Background
Hypertrophic cardiomyopathy (HCM) is a cause of morbidity and sudden cardiac death in children and adolescents. There is currently no established screening approach for HCM. We recently developed an artificial intelligence (AI) convolutional neural network (CNN) for the detection of HCM based on the 12-lead electrocardiogram (ECG) in an adult population. We aimed to validate this approach of ECG-based HCM detection in pediatric patients.
Methods
We identified a cohort of children and adolescents with HCM who had an ECG and echocardiogram at our institution. These patients were age and sex-matched to a control population without HCM. Diagnostic performance of the AI-ECG model for the detection of HCM was estimated using the previously identified optimal diagnostic threshold of 11% (the probability output derived by the AI-ECG model above which an ECG is considered to belong to an HCM patient).
Results
We included 318 HCM patients (mean age 12±4.8 years, male 68%) and 22,996 age- and sex-matched non-HCM controls. AI-ECG probability for HCM was >11% in 91% of cases and 3% of controls.
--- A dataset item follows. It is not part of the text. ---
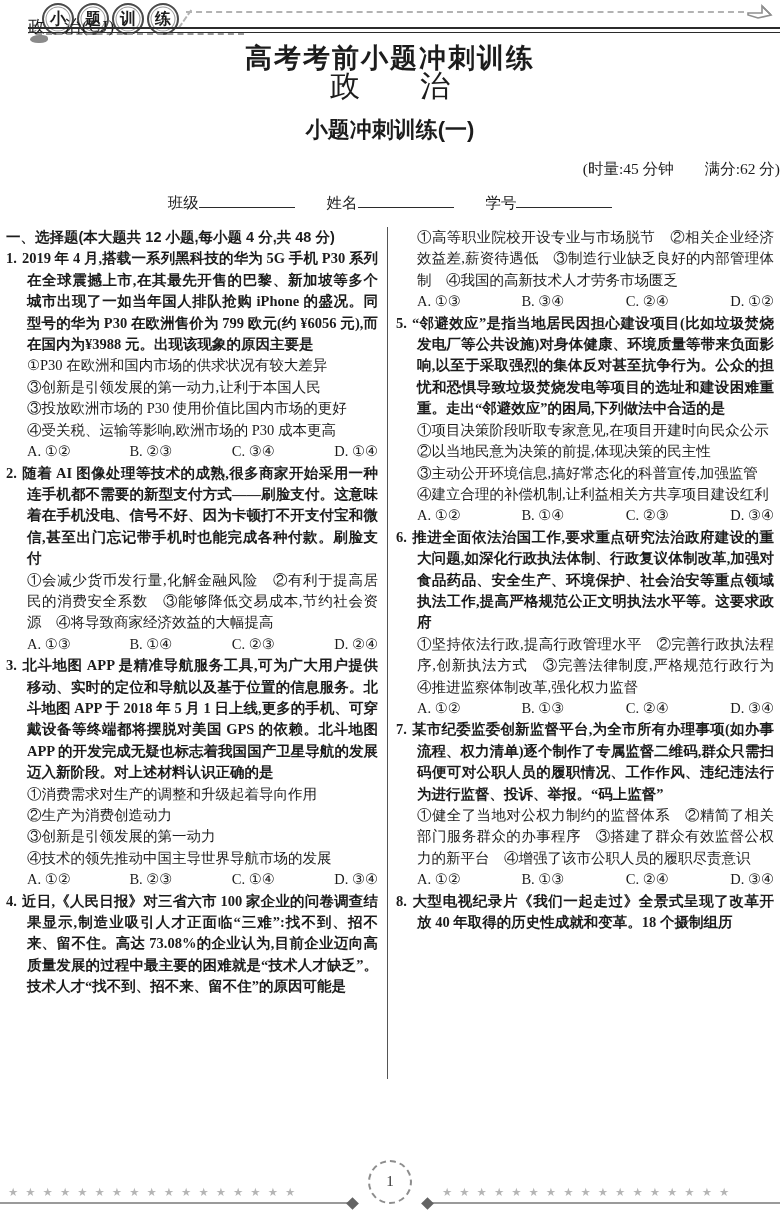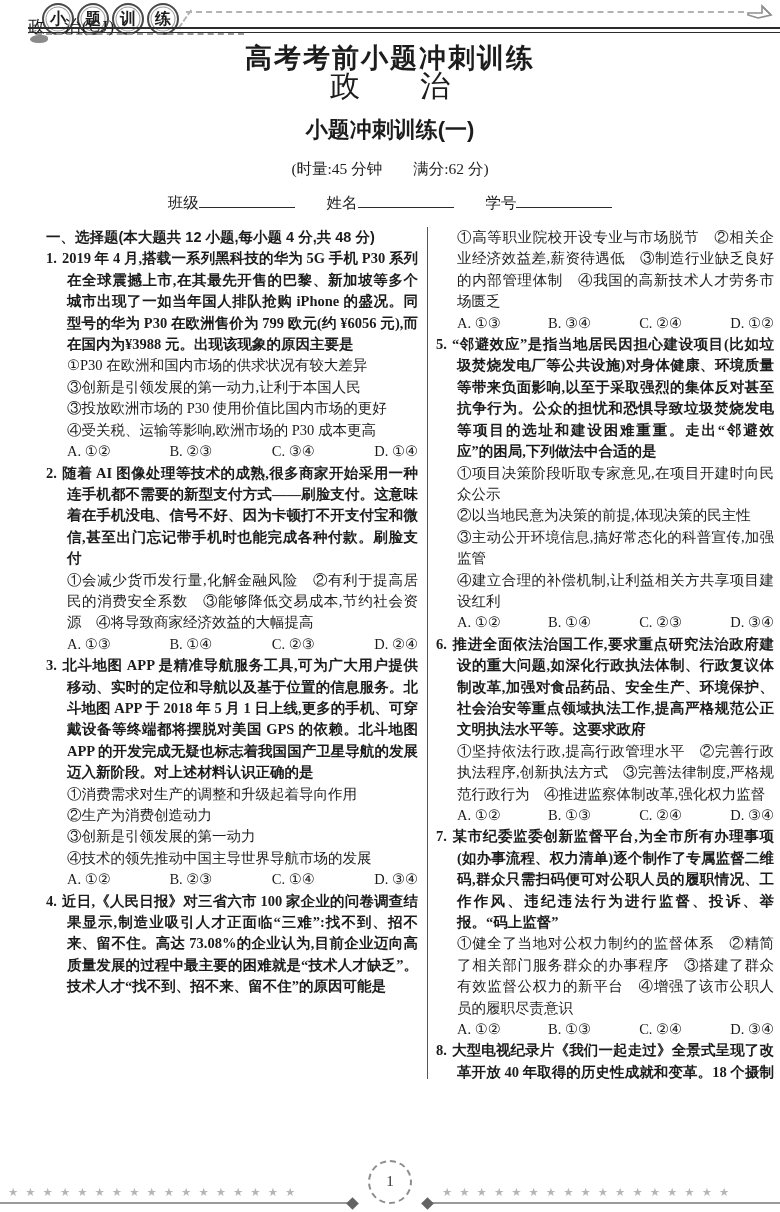"(时量:45 分钟 满分:62 分)" .meta-line { text-align: center -> right }
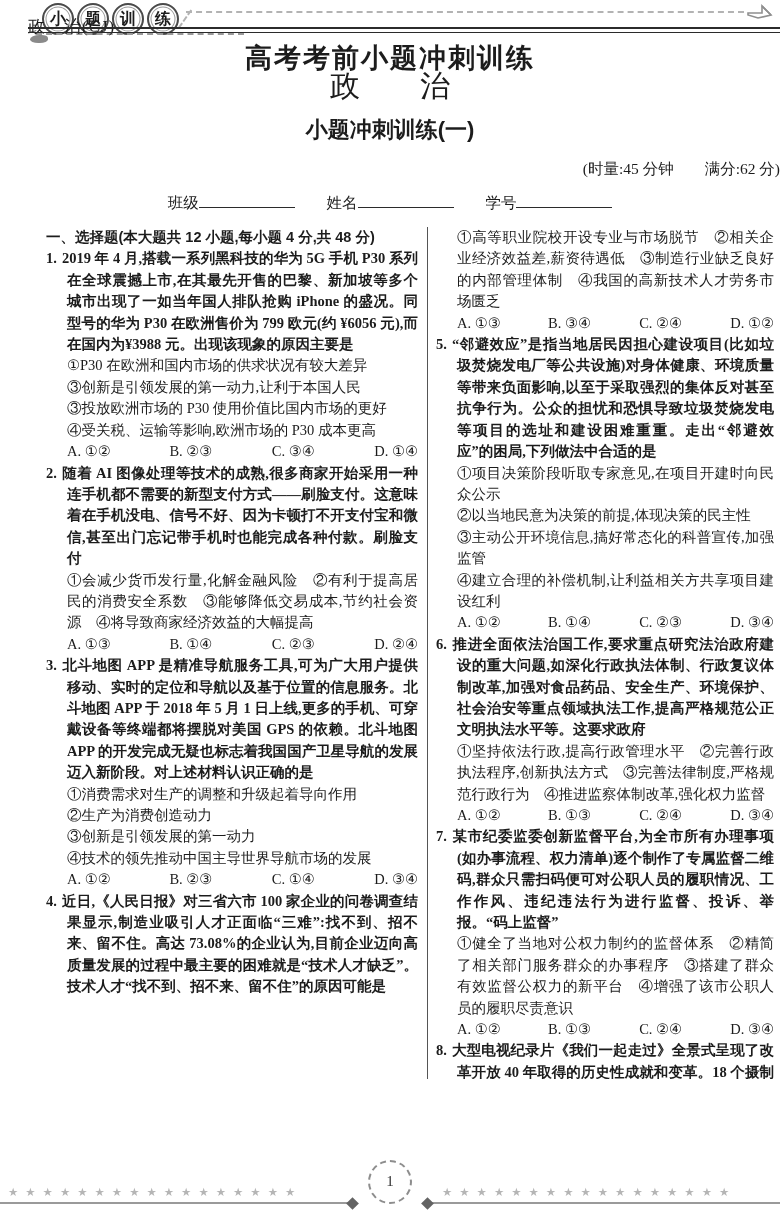"一、选择题(本大题共 12 小题,每小题 4 分,共" .col.left { margin-left: 40px -> none }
The AUC of the AI-ECG model for HCM detection was 0.98 (95% CI 0.97-0.99) with corresponding sensitivity 97% and specificity 91%. The model performed similarly in subgroups defined by gender and HCM genotype status. Model performance was best in the oldest subgroup (15-18 years) in both males and females.
Conclusion
A deep-learning, AI model can detect pediatric HCM with high accuracy from the standard 12-lead ECG.